Subsequently, NASA added this to the web page:

… Following the publication of this photograph, the atmospheric and volcanic features it captured generated debate among meteorologists, geoscientists, and volcanologists who viewed it [including] three possible explanations for the hole in the cloud deck above the volcano.

One explanation is that the hole in the clouds has nothing to do with the eruption at all. In places where islands are surrounded by oceans with cool surface temperatures, it is common for a sheet of clouds to form and drift with the low-level winds. When the cloud layer encounters an island, the moist air closer to the surface is forced upward. Because the air above the marine layer is dry, the clouds evaporate, leaving a hole in the cloud deck. …

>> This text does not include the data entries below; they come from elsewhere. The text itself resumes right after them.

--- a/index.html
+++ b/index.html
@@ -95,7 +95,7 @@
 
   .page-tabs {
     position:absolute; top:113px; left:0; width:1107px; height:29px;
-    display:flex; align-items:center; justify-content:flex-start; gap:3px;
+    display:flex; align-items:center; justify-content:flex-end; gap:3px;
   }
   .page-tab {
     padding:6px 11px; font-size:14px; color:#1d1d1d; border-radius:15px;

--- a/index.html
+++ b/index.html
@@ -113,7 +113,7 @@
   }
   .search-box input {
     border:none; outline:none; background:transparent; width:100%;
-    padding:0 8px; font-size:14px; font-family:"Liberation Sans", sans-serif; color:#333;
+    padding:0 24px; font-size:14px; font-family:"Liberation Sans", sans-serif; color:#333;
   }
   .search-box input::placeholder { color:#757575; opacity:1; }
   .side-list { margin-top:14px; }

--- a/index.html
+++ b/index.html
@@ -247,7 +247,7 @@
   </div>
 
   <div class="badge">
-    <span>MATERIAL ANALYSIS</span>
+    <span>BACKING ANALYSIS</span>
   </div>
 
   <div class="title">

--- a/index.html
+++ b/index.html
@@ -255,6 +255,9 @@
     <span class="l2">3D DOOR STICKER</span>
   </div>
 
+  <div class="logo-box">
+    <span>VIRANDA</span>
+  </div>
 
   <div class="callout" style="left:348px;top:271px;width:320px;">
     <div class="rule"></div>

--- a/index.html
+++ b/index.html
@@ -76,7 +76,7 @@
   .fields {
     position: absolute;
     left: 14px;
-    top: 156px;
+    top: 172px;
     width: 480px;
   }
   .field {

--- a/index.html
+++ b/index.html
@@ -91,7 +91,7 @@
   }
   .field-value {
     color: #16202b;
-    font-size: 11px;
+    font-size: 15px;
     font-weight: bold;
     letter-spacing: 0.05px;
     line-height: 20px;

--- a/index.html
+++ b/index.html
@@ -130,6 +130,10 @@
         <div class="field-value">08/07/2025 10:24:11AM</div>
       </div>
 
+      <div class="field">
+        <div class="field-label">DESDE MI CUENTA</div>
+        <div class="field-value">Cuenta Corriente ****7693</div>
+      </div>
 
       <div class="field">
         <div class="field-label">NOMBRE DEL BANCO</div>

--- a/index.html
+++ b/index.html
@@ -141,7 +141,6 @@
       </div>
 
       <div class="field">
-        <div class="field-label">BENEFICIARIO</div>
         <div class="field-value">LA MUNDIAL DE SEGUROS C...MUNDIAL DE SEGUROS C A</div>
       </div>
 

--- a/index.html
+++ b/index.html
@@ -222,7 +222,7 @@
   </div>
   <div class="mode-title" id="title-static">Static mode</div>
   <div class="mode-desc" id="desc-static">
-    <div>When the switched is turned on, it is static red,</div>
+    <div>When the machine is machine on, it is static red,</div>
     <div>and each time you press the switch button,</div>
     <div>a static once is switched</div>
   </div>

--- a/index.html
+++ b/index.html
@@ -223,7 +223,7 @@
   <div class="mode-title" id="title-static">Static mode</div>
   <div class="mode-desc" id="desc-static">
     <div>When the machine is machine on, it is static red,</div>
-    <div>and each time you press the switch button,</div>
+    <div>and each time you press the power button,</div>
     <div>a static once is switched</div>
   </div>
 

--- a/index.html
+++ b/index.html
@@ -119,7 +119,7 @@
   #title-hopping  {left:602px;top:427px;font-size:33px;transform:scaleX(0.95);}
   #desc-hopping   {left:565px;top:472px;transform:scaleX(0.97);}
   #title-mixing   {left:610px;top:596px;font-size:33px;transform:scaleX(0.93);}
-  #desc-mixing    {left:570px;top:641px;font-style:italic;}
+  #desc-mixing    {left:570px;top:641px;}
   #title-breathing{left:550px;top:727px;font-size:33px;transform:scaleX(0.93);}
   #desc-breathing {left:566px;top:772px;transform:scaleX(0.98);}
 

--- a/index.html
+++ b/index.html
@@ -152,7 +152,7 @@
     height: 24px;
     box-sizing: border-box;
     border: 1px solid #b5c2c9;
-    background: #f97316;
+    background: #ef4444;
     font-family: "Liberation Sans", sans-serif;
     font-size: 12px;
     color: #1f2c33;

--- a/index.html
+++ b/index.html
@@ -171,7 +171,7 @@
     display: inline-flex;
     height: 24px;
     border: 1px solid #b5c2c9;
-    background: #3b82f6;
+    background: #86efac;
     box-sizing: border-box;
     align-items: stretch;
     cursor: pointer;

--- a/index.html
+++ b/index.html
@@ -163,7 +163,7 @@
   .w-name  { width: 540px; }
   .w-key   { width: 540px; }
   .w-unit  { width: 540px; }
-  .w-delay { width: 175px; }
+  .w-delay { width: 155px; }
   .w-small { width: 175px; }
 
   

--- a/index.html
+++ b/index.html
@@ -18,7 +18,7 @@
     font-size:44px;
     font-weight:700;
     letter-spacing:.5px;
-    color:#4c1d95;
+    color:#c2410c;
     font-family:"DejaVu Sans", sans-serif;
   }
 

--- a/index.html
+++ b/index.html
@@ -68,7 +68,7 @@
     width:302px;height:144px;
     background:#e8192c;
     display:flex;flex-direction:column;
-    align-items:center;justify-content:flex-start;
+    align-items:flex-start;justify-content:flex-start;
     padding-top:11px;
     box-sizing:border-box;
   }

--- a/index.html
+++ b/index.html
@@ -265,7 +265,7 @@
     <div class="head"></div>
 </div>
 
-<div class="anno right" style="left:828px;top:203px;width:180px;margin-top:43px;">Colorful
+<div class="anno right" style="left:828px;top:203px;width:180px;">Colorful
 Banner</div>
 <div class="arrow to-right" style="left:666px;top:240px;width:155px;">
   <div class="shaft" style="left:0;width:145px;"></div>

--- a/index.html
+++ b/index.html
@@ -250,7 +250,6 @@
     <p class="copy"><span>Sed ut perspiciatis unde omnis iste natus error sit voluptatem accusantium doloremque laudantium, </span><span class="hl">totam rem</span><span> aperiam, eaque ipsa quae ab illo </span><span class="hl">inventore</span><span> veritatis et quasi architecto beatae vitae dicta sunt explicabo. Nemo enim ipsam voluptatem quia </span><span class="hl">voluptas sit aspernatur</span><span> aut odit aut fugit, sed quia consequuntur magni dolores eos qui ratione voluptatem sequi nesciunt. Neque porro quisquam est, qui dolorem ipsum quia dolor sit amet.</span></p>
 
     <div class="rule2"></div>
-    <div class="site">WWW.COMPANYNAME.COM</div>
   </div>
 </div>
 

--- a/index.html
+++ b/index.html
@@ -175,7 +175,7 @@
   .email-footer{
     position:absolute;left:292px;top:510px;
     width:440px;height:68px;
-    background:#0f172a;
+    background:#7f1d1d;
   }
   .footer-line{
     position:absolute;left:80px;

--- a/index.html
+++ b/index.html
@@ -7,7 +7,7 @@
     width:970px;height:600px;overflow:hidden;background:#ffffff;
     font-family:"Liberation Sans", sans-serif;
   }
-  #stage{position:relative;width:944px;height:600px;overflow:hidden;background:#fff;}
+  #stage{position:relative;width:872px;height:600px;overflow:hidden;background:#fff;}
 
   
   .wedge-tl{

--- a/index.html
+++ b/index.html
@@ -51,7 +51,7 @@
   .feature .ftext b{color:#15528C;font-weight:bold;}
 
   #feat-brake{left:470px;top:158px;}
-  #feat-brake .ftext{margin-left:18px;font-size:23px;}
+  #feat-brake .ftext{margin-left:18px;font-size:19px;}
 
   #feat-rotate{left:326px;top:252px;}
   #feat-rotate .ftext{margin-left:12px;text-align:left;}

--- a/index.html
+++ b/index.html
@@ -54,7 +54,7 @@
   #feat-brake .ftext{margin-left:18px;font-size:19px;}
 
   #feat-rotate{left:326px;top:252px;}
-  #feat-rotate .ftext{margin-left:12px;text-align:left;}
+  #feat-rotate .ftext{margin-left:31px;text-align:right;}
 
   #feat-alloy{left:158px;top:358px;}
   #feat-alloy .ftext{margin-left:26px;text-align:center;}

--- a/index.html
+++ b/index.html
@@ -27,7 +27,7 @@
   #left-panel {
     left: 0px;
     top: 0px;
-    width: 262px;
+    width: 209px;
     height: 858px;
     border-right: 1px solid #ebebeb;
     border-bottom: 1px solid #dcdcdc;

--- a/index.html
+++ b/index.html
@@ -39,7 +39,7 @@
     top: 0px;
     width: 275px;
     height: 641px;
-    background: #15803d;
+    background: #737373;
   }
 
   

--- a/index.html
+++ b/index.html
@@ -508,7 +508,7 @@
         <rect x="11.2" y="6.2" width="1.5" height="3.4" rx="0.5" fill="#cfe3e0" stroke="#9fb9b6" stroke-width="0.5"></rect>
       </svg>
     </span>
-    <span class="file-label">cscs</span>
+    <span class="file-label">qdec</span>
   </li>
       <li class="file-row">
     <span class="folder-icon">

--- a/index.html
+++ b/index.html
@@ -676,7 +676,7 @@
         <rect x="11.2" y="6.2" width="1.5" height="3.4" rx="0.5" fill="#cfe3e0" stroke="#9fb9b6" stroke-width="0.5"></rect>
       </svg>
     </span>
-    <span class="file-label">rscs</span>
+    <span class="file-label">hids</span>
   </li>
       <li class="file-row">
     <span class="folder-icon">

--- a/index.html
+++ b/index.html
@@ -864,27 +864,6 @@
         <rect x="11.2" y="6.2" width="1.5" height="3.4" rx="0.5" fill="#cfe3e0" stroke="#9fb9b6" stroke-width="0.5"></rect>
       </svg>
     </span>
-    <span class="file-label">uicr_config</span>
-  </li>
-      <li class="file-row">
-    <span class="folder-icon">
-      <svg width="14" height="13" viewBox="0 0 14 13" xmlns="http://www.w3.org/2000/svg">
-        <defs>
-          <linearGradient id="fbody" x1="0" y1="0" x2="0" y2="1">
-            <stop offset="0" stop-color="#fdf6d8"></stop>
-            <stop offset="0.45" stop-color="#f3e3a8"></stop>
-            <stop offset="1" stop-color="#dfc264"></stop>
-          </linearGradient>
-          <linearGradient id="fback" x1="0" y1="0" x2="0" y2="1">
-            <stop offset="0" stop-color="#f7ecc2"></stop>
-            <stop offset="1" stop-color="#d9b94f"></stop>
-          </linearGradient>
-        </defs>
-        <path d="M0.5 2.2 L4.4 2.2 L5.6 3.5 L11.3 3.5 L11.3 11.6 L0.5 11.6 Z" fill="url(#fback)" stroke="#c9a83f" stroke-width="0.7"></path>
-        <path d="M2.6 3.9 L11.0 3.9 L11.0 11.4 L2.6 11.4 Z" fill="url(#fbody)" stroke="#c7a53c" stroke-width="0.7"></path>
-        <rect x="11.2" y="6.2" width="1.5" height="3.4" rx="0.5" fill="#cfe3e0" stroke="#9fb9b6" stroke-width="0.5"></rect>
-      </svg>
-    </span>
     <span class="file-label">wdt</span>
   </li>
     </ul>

The other two possibilities that scientists have offered appeared in the original caption. One is that the shockwave from the eruption shoved up the overlying atmosphere and disturbed the cloud deck, either making a hole or widening an existing opening. The final possibility is that as the plume rises, air flows down around the sides like water flowing off the back of a surfacing dolphin. As air sinks, it tends to warm; clouds in the air evaporate.

What is interesting to me about this is that it may be a case of this phenomenon in which a hole gets punched in a cloud by, more typically, a turboprop airplane under just the right conditions, but in this case, a volcano. The test of this hypothesis … that a threshold temperature effect has occurred … might be the presence of precipitation in the area at ground level. Of course, with the volcano blowing up and all, it might be nearly impossible to ascertain if that happened.

I’m going to keep reading through Ripley’s for more examples to be skeptical about. If you happen to have a copy of it, and know of some particular cases of interest, let the rest of us know!

Comments

  1. #1 ekinodum
    September 30, 2010

    There is a short video of this, as well (oh, yes, NASA also has expensive digital video capabilities)- I think I saw it posted on Astronomy Photo of the Day. You can see the quite rapid expansion of the plume in the video, and as a result the suggestion that the hole is caused by anything other than the volcano seems quite ludicrous in my otherwise baseless opinion. My vote is for the shockwave hypothesis.

  2. #2 Greg Laden
    September 30, 2010

    I was wondering about the speed at which this happened. Looking for video now…

  3. #3 Greg Laden
    September 30, 2010

  4. #4 sailor
    September 30, 2010

    Greg
    I am not completely convinced that is a real-time video rather than a series of still shots or some such. The reason is that the volcanic clouds I have seen are very energetic affairs, not just going up but swirling and whirling within themselves.

    The beginning of this gives a good idea:

    Your posted video is strangely static within the cloud.

  5. #5 Greg Laden
    September 30, 2010

    Sailor, I’m not convinced either, but there is a huge scale difference between the case cited above and your example.